Have you made out your income tax? You are supposed to add your bit to the estimated $285 billion that 96 million Americans will contribute by the April 15 deadline.
Do you dislike it? You are supported by Justice Stephen Johnson Field of the US Supreme Court who, in 1894, found the whole idea dangerous and loathsome.
There had been an income tax to help pay for the Civil War; then Congress under President Grover Cleveland proposed to make it permanent. Congress asked for a tax of 2 percent on incomes over $4,000. Such rates shocked many. The Supreme Court threw it out, 5 to 4.

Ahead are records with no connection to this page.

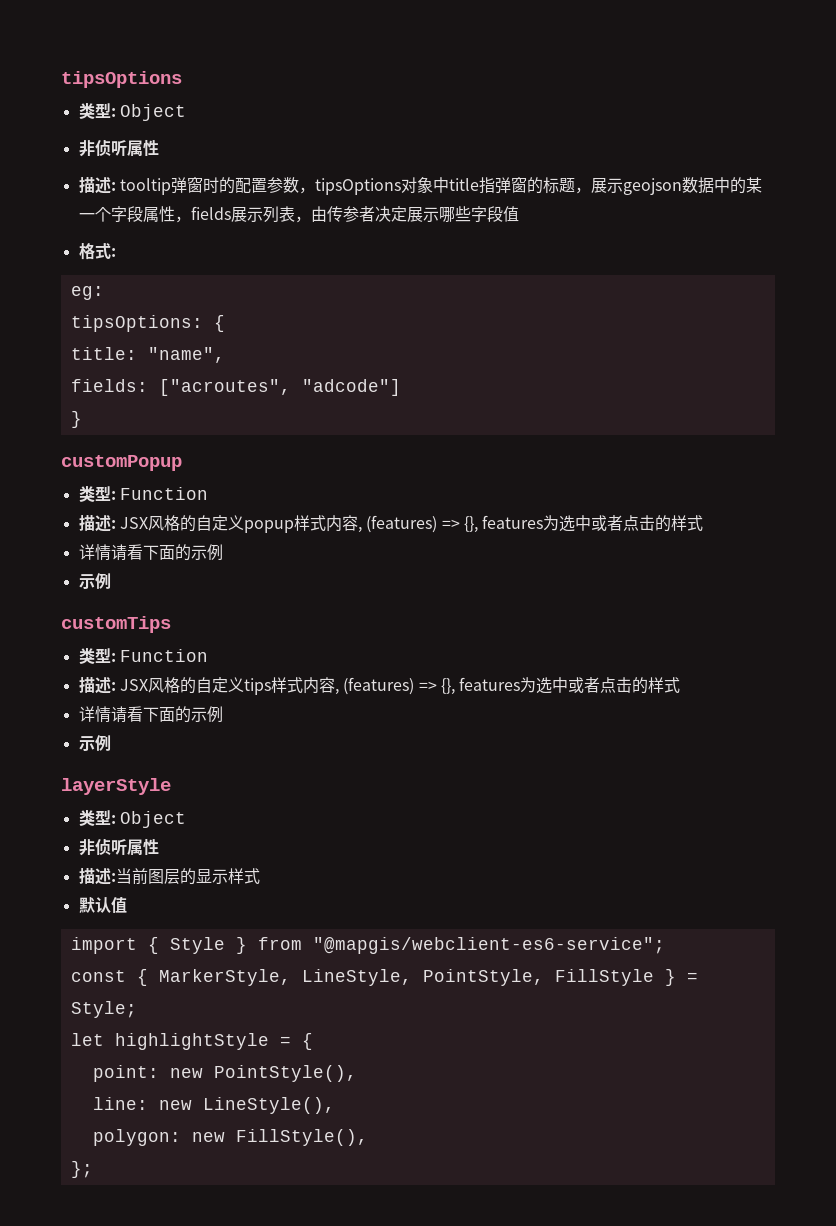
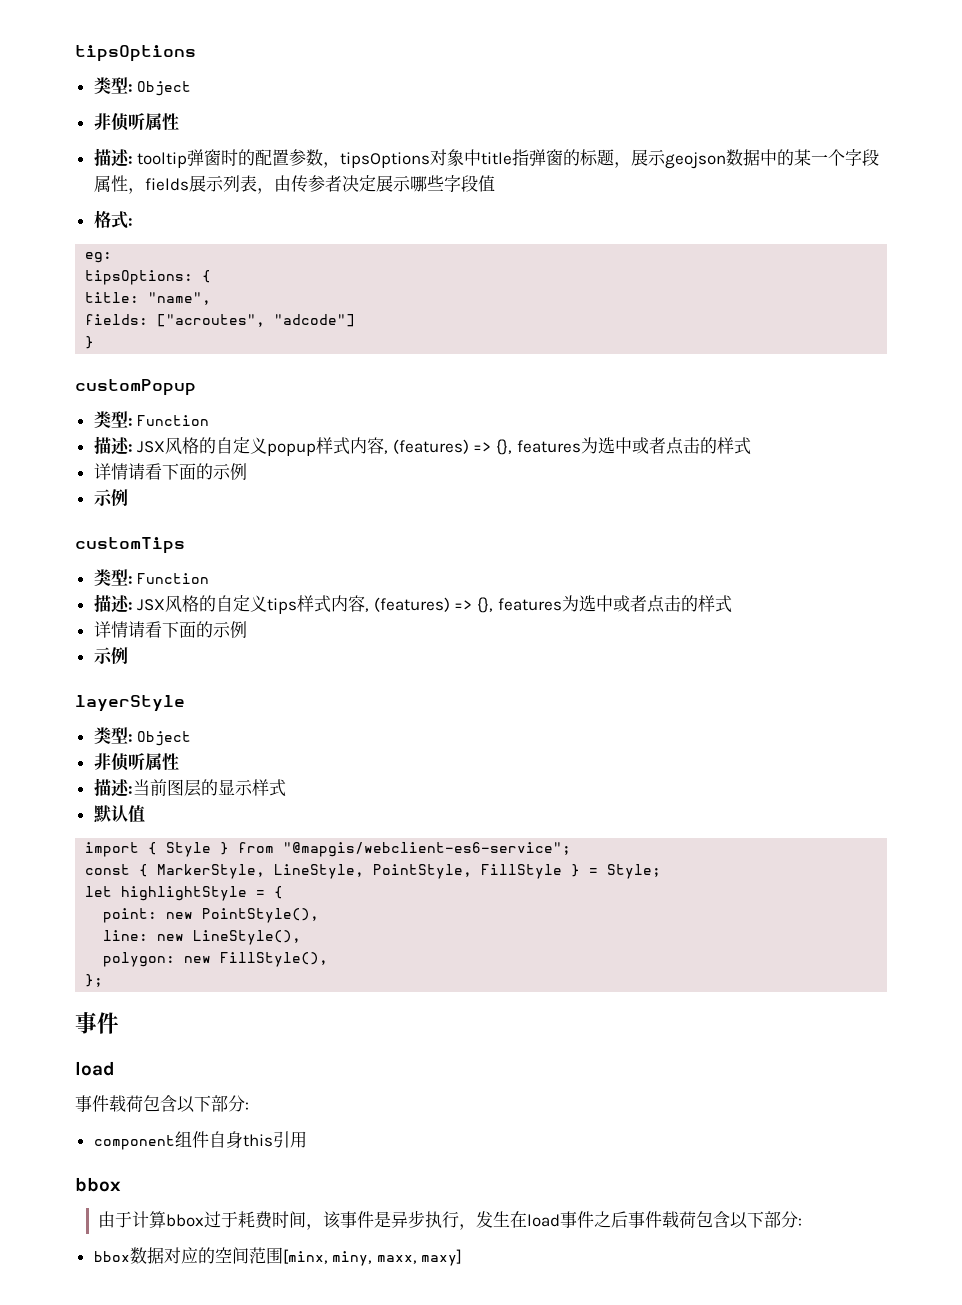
  };
+ 事件
+ load
+ 事件载荷包含以下部分:
+ component组件自身this引用
+ bbox
+ 由于计算bbox过于耗费时间，该事件是异步执行，发生在load事件之后事件载荷包含以下部分:
+ bbox数据对应的空间范围[minx, miny, maxx, maxy]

In the case Pollack v. Farmers Loan & Trust Company, Justice Field, who had been appointed to the high court by Abraham Lincoln, warned of the menace of encroaching government:
''The present assault upon capital is but the beginning. It will be but the stepping stone to others, larger and more sweeping, till our political contests will become a war of the poor against the rich. . . .''
Eighty-nine years later, where are we now? Eyeball to eyeball with Form 1040.
Back in 1913 the states finished work on the 16th Amendment. Its words cracked like a whiplash:
''The Congress shall have power to lay and collect taxes on incomes, from whatever source derived, without appointment among the several States, and without regard to any census or enumeration.''
Since then the progressive income tax has grown. Earlier this century, Justice Oliver Wendell Holmes called taxes the price ''we pay for civilized society.''
But the government allows states and localities to issue tax-free bonds. Congress encourages social objectives by tax concessions: exemption of interest on home mortgages, individual retirement accounts, and oil depletion allowances to encourage oil exploration are some examples.

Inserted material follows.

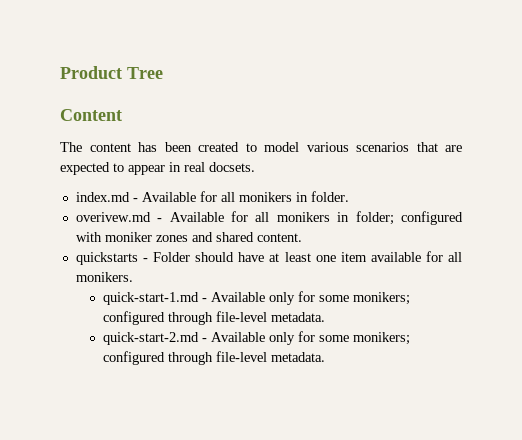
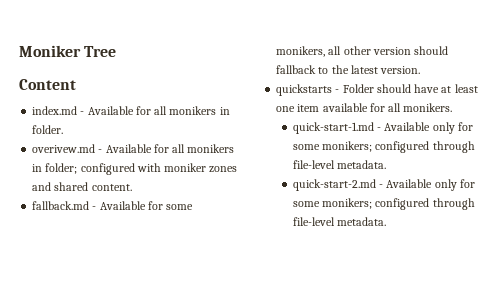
- Product Tree
+ Moniker Tree
- The content has been created to model various scenarios that are expected to appear in real docsets.
+ fallback.md - Available for some monikers, all other version should fallback to the latest version.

America has boasted of reliance on citizens to calculate their own enormous amounts of income taxes.
Recently, however, questions have increased. The organization Public Citizen Inc. on March 7 complained of ''The Tax Shelter Artists: Making Money off Our Misery.'' Time magazine in a cover story March 13 headed it: ''Tax Cheating: Bad and Getting Worse,'' and ran a detailed story.

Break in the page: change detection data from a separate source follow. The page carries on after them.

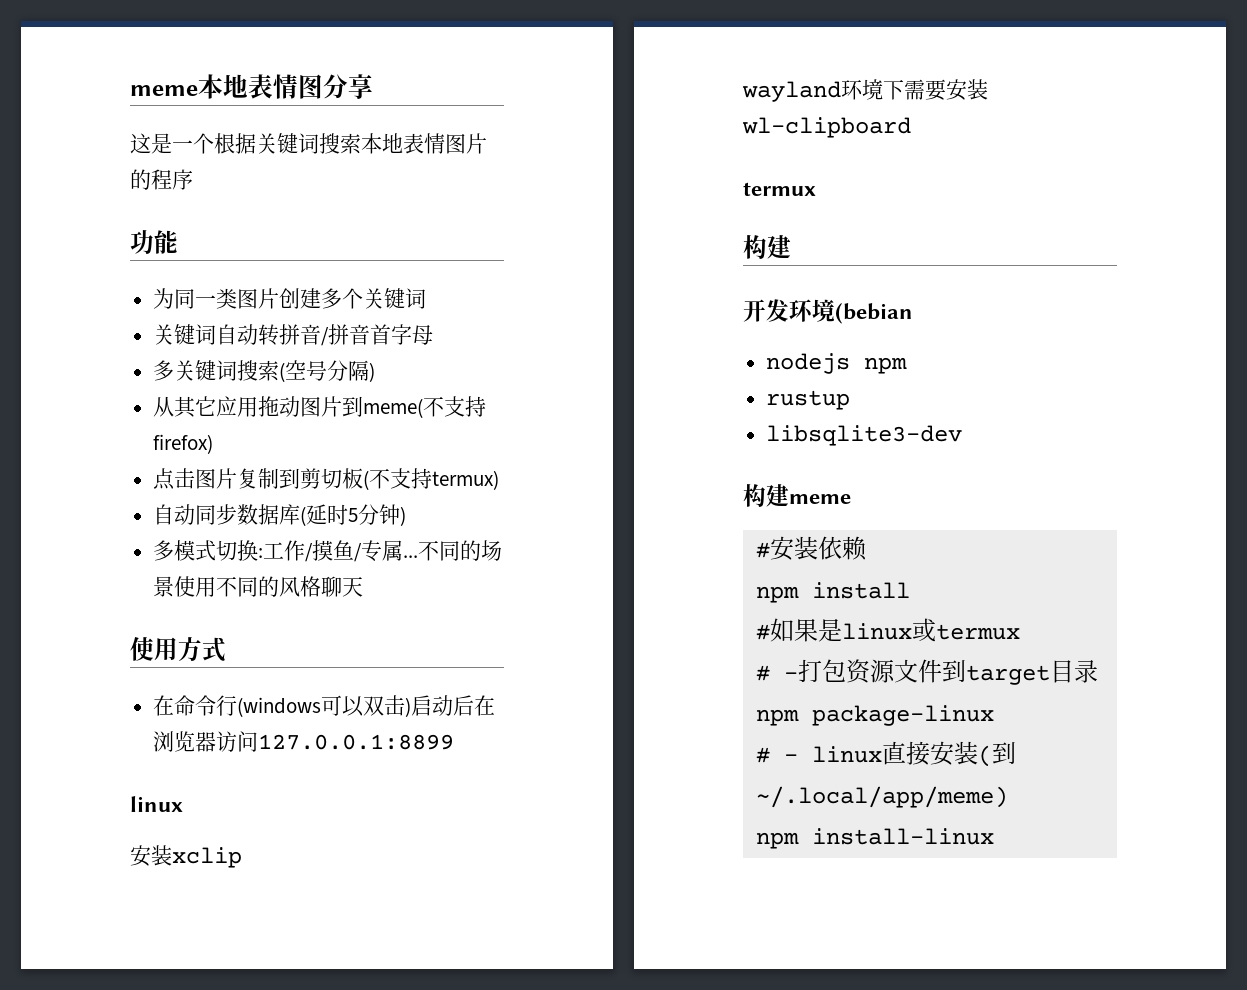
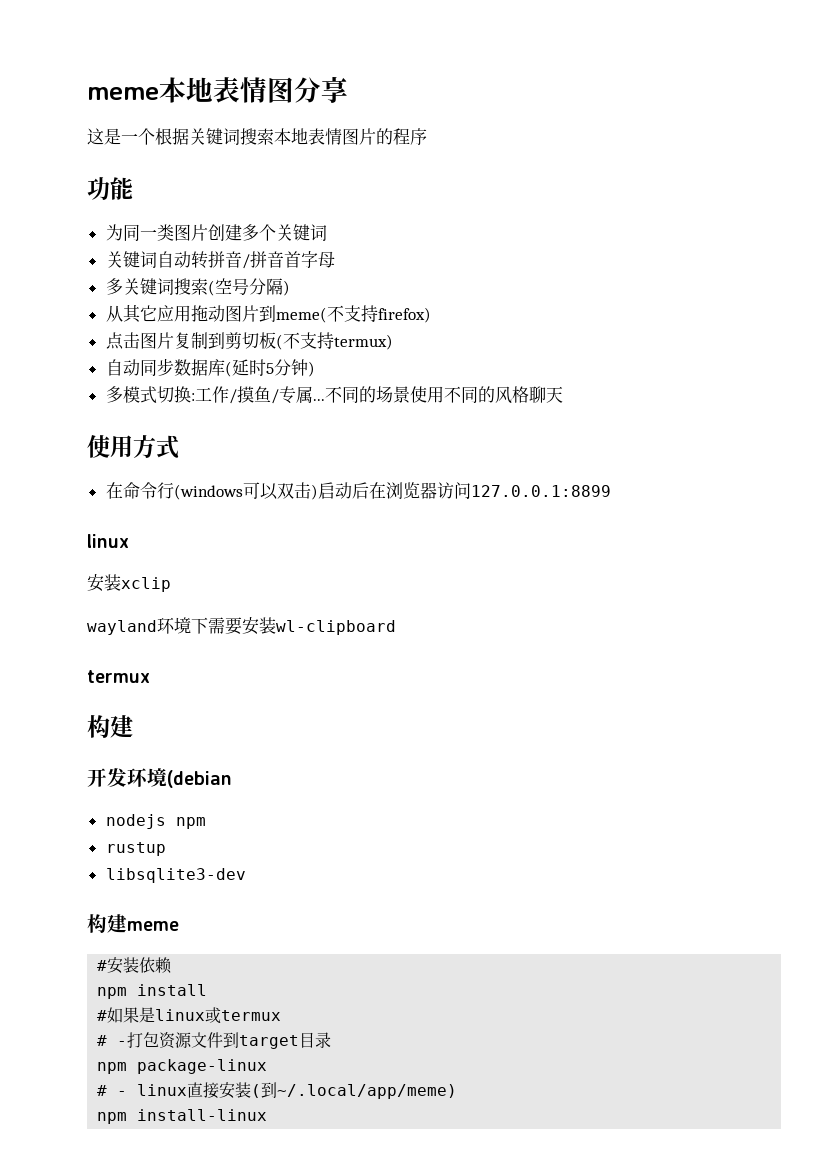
- 开发环境(bebian
+ 开发环境(debian

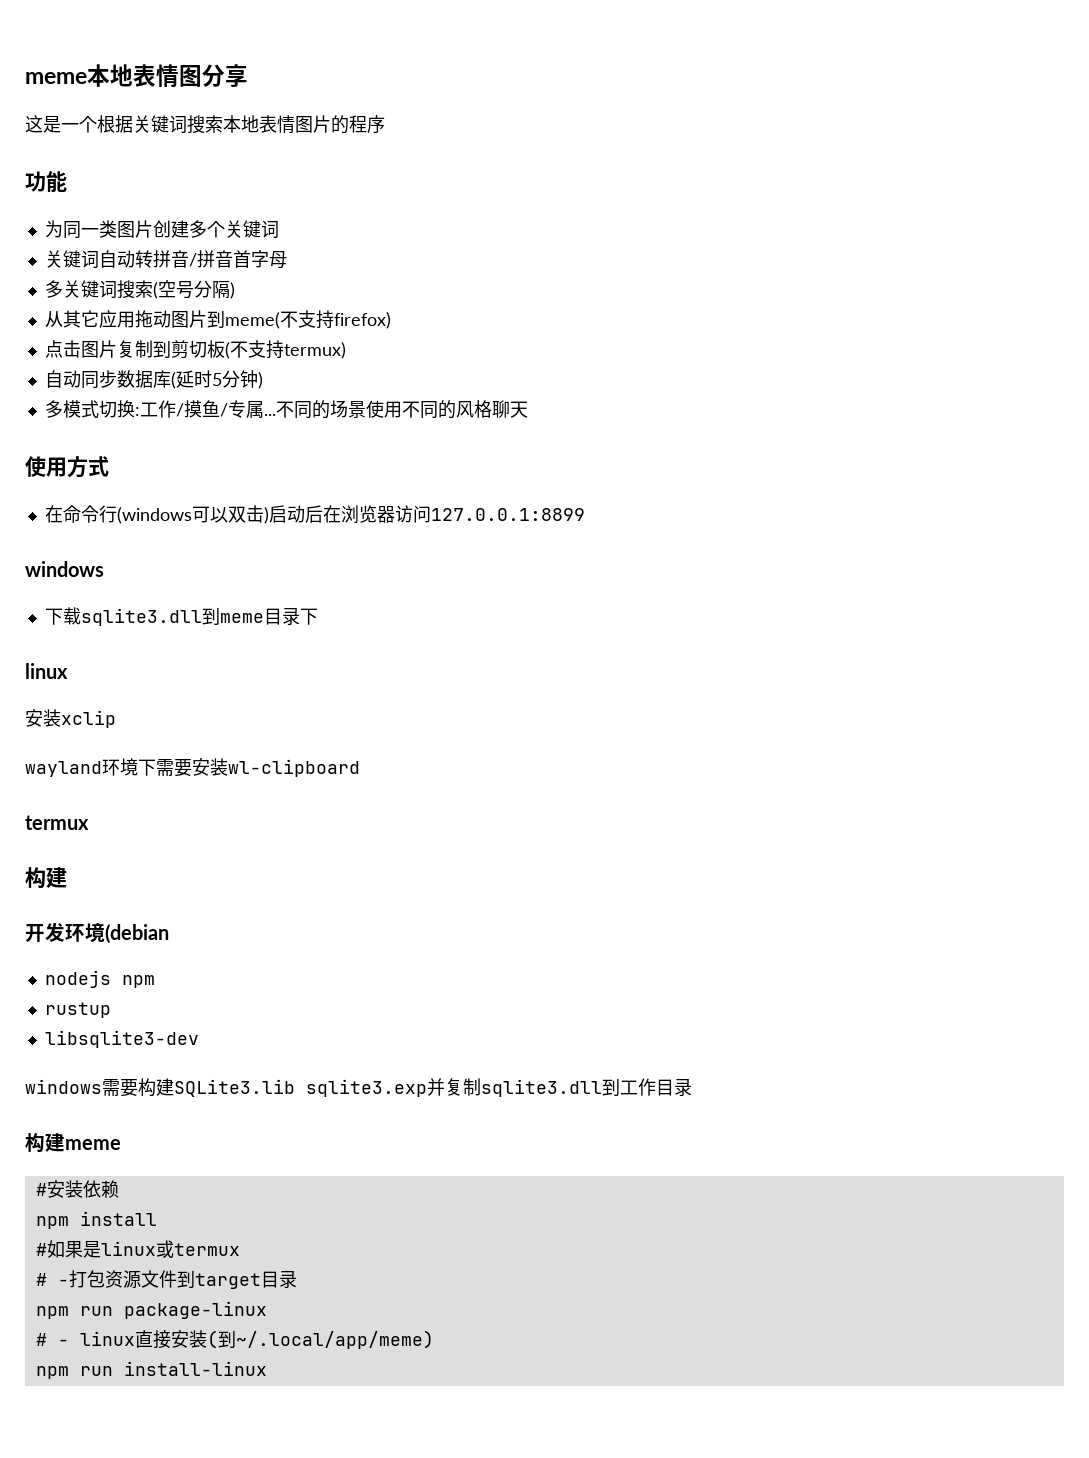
  在命令行(windows可以双击)启动后在浏览器访问127.0.0.1:8899
+ windows
+ 下载sqlite3.dll到meme目录下
+ windows需要构建SQLite3.lib sqlite3.exp并复制sqlite3.dll到工作目录
- npm package-linux
+ npm run package-linux
- npm install-linux
+ npm run install-linux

Taxes that unjust people don't pay must be made up by the just people. Tests indicate the gap is big and widening. It is so large it has a name, ''the underground economy.'' By one estimate it involves a quarter of the work force and 15 percent of the gross national product.
What to do? There seems no precise answer. European nations often fall back on sales taxes and, in particular, the new VAT, or value-added tax. This is a largely self-administered and concealed sales tax to which each segment of manufacturing adds as the process continues, giving each an inducement to police those coming before it.